When an ion-selective electrode for X was immersed in 0.0210 M XCl, the measured potential was 0.0480 V. What is the concentration of X when the potential is 0.0630 V? Assume that the electrode follows the Nernst equation, the temperature is at 25°C, and that the activity coefficient of X is 1.
I would think you could use the Nernst equation, use the standard to calculate Eocell (they give you the concn XCl as well as Ecell). Then knowing Eocell you can calculate concn XCl when they give you Ecell for the unknown.
The Equation is going to be
E = constant + (0.05916)log[X]
find constant first
use that constant to find the new []
To determine the concentration of X when the potential is 0.0630 V, we can use the Nernst equation:
E = E° - (RT / nF) * ln(Q)
Where:
- E is the measured potential (0.0630 V)
- E° is the standard electrode potential
- R is the ideal gas constant (8.314 J/(mol·K))
- T is the temperature in Kelvin (25°C = 298 K)
- n is the number of moles of electrons transferred in the electrochemical reaction (assume 1 for simplicity)
- F is the Faraday constant (96485 C/mol)
- ln() is the natural logarithm
- Q is the reaction quotient, which is equal to the concentration of X (C_x) divided by the concentration of XCl (C_xCl)
We can rearrange the Nernst equation to solve for C_x:
E = E° - (RT / nF) * ln(C_x / C_xCl)
First, we need to calculate E°. Since it is not given in the question, we'll assume it is zero (0).
E = 0 - (RT / nF) * ln(C_x / C_xCl)
Now we can substitute the given values:
0.0630 V = 0 - (8.314 J/(mol·K) * 298 K / (1 * 96485 C/mol)) * ln(C_x / 0.0210 M)
Simplifying:
0.0630 V = -(2.303 * 8.314 * 298 / 96485) * ln(C_x / 0.0210 M)
Now we can solve for ln(C_x / 0.0210 M):
ln(C_x / 0.0210 M) = -(0.002303 * 8.314 * 298 / 96485) * 0.0630
Calculating the right-hand side:
ln(C_x / 0.0210 M) ≈ -0.01024
Now, we can solve for C_x by taking the exponential of both sides:
C_x / 0.0210 M = exp(-0.01024)
Calculating the right-hand side:
exp(-0.01024) ≈ 0.98984
Finally, we can solve for C_x:
C_x ≈ 0.98984 * 0.0210 M
Calculating:
C_x ≈ 0.0207 M
Therefore, the concentration of X when the potential is 0.0630 V is approximately 0.0207 M.
To find the concentration of X when the potential is 0.0630 V, we can use the Nernst equation. The Nernst equation relates the measured potential of an ion-selective electrode to the concentration of the ion being measured.
The Nernst equation is given by:
E = E° - (RT / nF) * ln(Q)
Where:
- E is the measured potential
- E° is the standard electrode potential
- R is the gas constant (8.314 J/(mol·K))
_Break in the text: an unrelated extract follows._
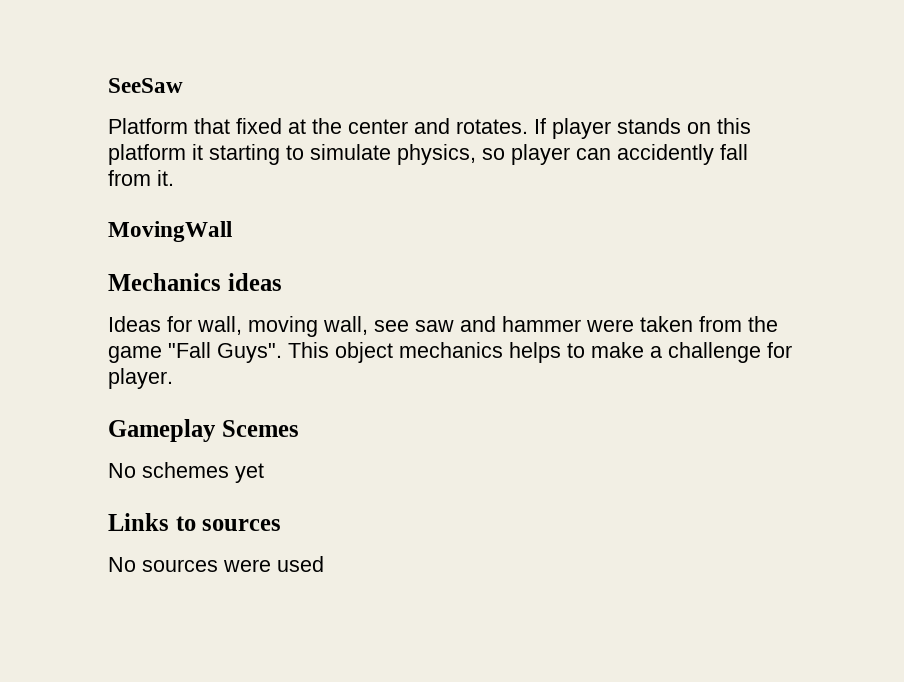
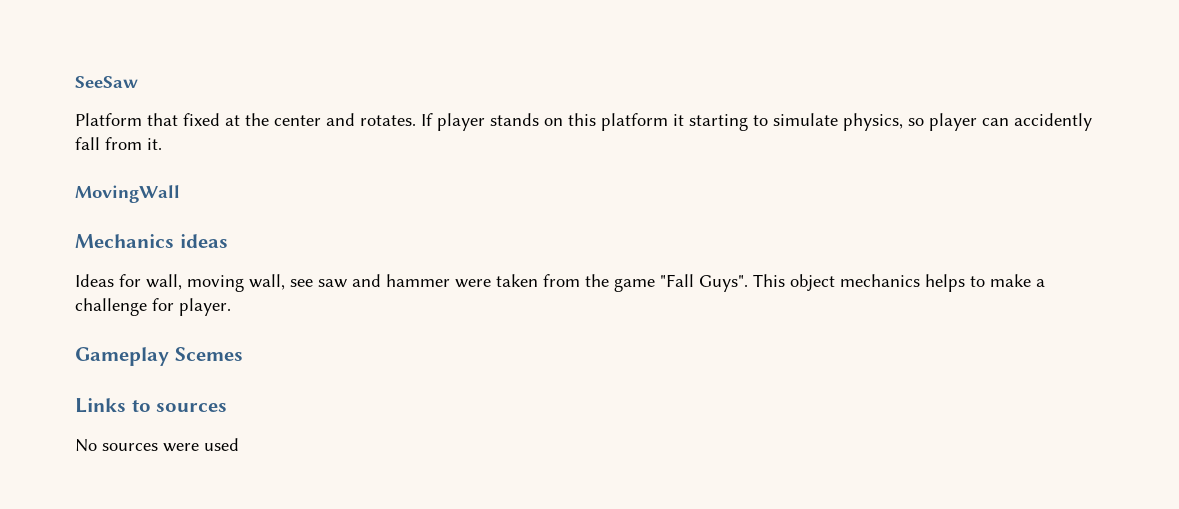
[108,462,264,483] // No schemes yet -> (243, 354) none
- T is the temperature in Kelvin (25°C = 298.15 K)
- n is the number of moles of electrons transferred in the reaction
- F is the Faraday constant (96485 C/mol)
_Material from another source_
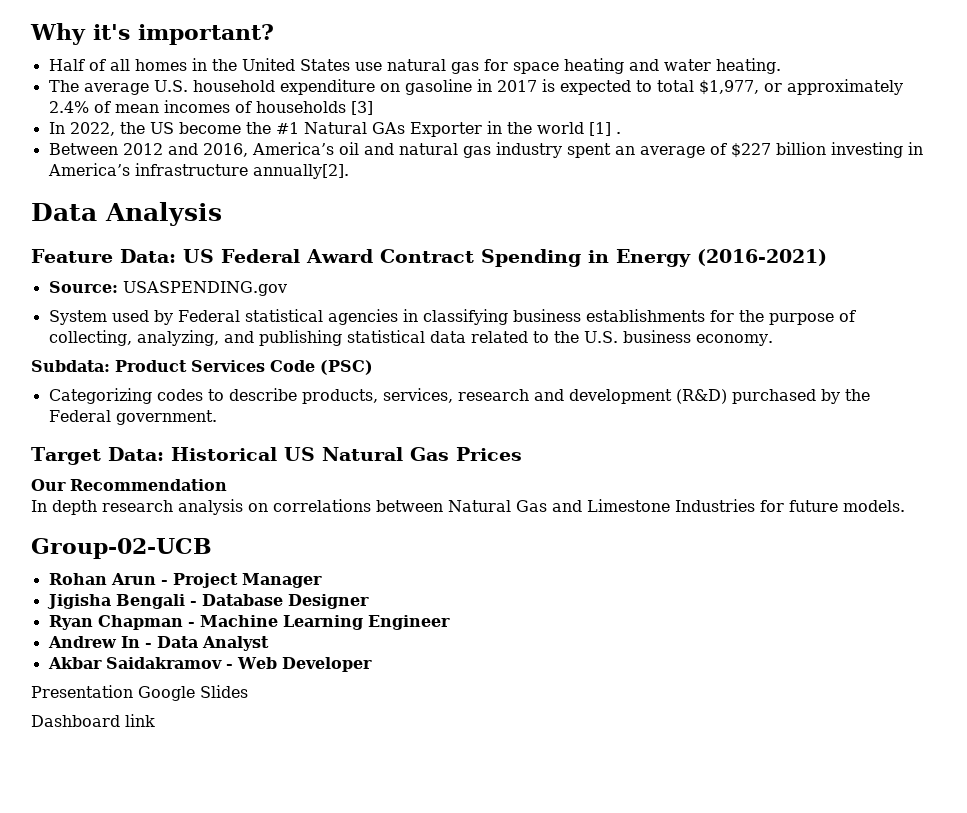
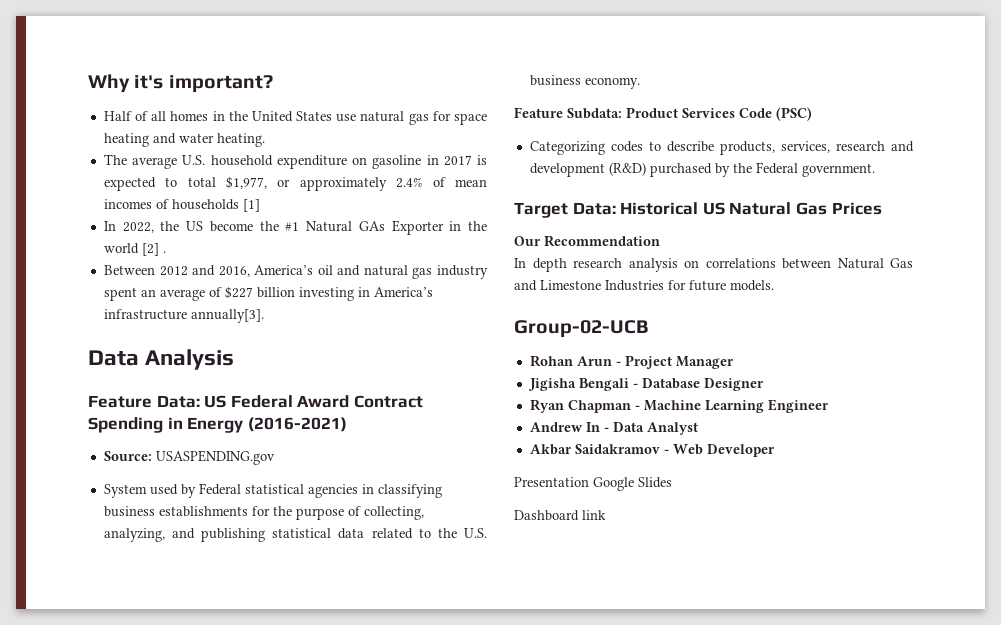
[350,101,373,115] [3] -> [242,199,260,212] [1]
[588,122,611,136] [1] -> [141,243,159,256] [2]
[252,164,349,179] annually[2]. -> [190,309,264,323] annually[3].
(773, 340) none -> [514,107,563,118] Feature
- Q is the reaction quotient, which is the ratio of the concentrations of the products and reactants raised to their respective stoichiometric coefficients
In this case, the reaction being measured by the ion-selective electrode is:
X⁺ + e⁻ → X
Since there is no information given about the stoichiometry of this reaction, we assume that only one electron is involved (n = 1).
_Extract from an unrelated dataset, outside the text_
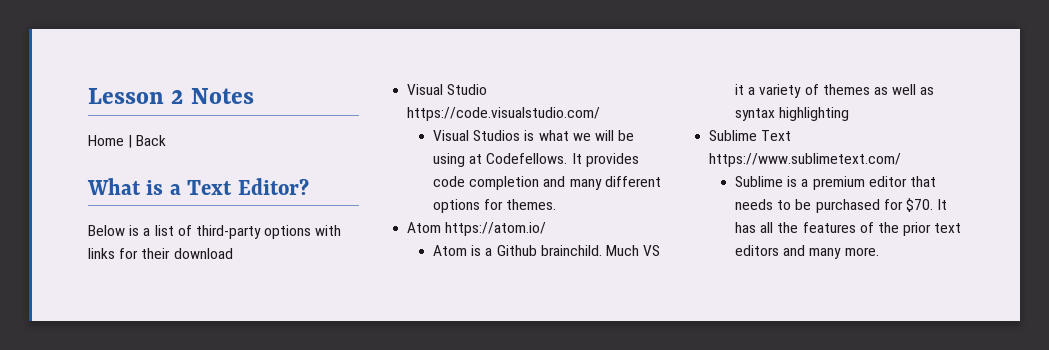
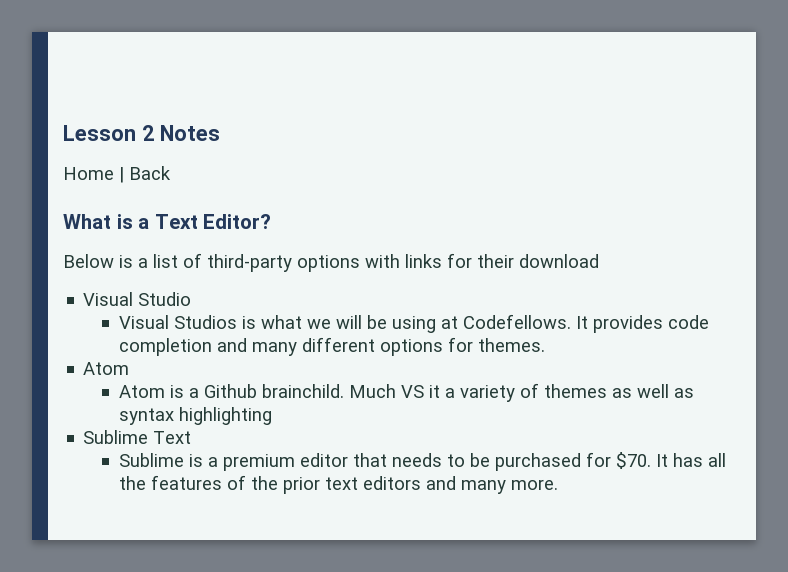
[407,107,601,121] https://code.visualstudio.com/ -> (192, 299) none
[445,222,547,236] https://atom.io/ -> (130, 368) none
[709,153,902,167] https://www.sublimetext.com/ -> (192, 437) none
First, we can calculate the standard electrode potential (E°) using the given concentration and measured potential:
E° = E - (RT / nF) * ln(Q)
E° = 0.0480 V - ((8.314 J/(mol·K)) * (298.15 K) / (1 * 96485 C/mol)) * ln(0.0210 M)
E° ≈ 0.0480 V - 0.001982 V * ln(0.0210 M)
Next, we can rearrange the Nernst equation to solve for the concentration of X (Q) when the potential is 0.0630 V:
Q = exp(((E° - E) * nF) / (RT))
Q = exp(((0.0480 V - 0.0630 V) * 1 * 96485 C/mol) / ((8.314 J/(mol·K)) * (298.15 K)))
Q ≈ exp(-982.560 C/(J·mol))
Finally, we can substitute the calculated value of Q into the Nernst equation to find the concentration of X:
E = E° - (RT / nF) * ln(Q)
0.0630 V = E° - ((8.314 J/(mol·K)) * (298.15 K) / (1 * 96485 C/mol)) * ln(Q)
Solve this equation to find the concentration of X when the potential is 0.0630 V.